- INFORMATION
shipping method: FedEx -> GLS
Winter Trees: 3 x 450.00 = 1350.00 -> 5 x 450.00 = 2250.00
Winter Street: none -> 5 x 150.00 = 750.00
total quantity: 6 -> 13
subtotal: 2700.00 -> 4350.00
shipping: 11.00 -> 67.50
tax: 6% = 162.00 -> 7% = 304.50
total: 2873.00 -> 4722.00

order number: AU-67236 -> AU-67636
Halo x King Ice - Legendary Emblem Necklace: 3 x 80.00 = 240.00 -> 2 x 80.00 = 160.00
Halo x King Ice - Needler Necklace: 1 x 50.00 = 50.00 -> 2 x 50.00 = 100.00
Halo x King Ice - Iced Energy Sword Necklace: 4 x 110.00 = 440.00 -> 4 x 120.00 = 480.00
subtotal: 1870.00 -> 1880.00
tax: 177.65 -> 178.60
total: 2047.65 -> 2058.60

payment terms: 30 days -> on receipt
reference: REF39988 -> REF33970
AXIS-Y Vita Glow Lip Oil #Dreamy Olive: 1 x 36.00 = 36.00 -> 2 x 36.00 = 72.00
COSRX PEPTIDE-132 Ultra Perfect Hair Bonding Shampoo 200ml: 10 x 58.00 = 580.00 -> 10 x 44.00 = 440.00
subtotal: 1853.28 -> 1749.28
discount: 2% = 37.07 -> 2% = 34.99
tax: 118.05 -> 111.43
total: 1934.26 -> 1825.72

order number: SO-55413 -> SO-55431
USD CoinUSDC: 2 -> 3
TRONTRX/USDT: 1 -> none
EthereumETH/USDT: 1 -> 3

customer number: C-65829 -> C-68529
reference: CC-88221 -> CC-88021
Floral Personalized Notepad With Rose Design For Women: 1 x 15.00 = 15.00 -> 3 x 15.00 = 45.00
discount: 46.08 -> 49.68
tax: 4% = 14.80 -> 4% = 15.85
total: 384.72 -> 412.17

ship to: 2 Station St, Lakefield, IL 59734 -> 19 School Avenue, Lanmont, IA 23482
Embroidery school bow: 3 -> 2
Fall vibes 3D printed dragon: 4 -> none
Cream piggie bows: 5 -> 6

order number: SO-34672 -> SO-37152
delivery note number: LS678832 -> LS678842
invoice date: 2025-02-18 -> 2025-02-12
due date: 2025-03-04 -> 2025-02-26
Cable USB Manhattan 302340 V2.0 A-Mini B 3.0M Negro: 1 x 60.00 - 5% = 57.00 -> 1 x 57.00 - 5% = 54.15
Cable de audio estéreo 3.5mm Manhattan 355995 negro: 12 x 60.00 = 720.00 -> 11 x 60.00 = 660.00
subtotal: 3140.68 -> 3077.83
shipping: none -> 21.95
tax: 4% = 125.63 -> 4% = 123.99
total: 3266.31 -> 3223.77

- THE TASK
After locating the line with "discount: 2% = 37.07 -> 2% = 34.99" in the records above, please set down that line and all later ones exactly, and no other line.

- SOLUTION FOR THIS TASK
discount: 2% = 37.07 -> 2% = 34.99
tax: 118.05 -> 111.43
total: 1934.26 -> 1825.72

order number: SO-55413 -> SO-55431
USD CoinUSDC: 2 -> 3
TRONTRX/USDT: 1 -> none
EthereumETH/USDT: 1 -> 3

customer number: C-65829 -> C-68529
reference: CC-88221 -> CC-88021
Floral Personalized Notepad With Rose Design For Women: 1 x 15.00 = 15.00 -> 3 x 15.00 = 45.00
discount: 46.08 -> 49.68
tax: 4% = 14.80 -> 4% = 15.85
total: 384.72 -> 412.17

ship to: 2 Station St, Lakefield, IL 59734 -> 19 School Avenue, Lanmont, IA 23482
Embroidery school bow: 3 -> 2
Fall vibes 3D printed dragon: 4 -> none
Cream piggie bows: 5 -> 6

order number: SO-34672 -> SO-37152
delivery note number: LS678832 -> LS678842
invoice date: 2025-02-18 -> 2025-02-12
due date: 2025-03-04 -> 2025-02-26
Cable USB Manhattan 302340 V2.0 A-Mini B 3.0M Negro: 1 x 60.00 - 5% = 57.00 -> 1 x 57.00 - 5% = 54.15
Cable de audio estéreo 3.5mm Manhattan 355995 negro: 12 x 60.00 = 720.00 -> 11 x 60.00 = 660.00
subtotal: 3140.68 -> 3077.83
shipping: none -> 21.95
tax: 4% = 125.63 -> 4% = 123.99
total: 3266.31 -> 3223.77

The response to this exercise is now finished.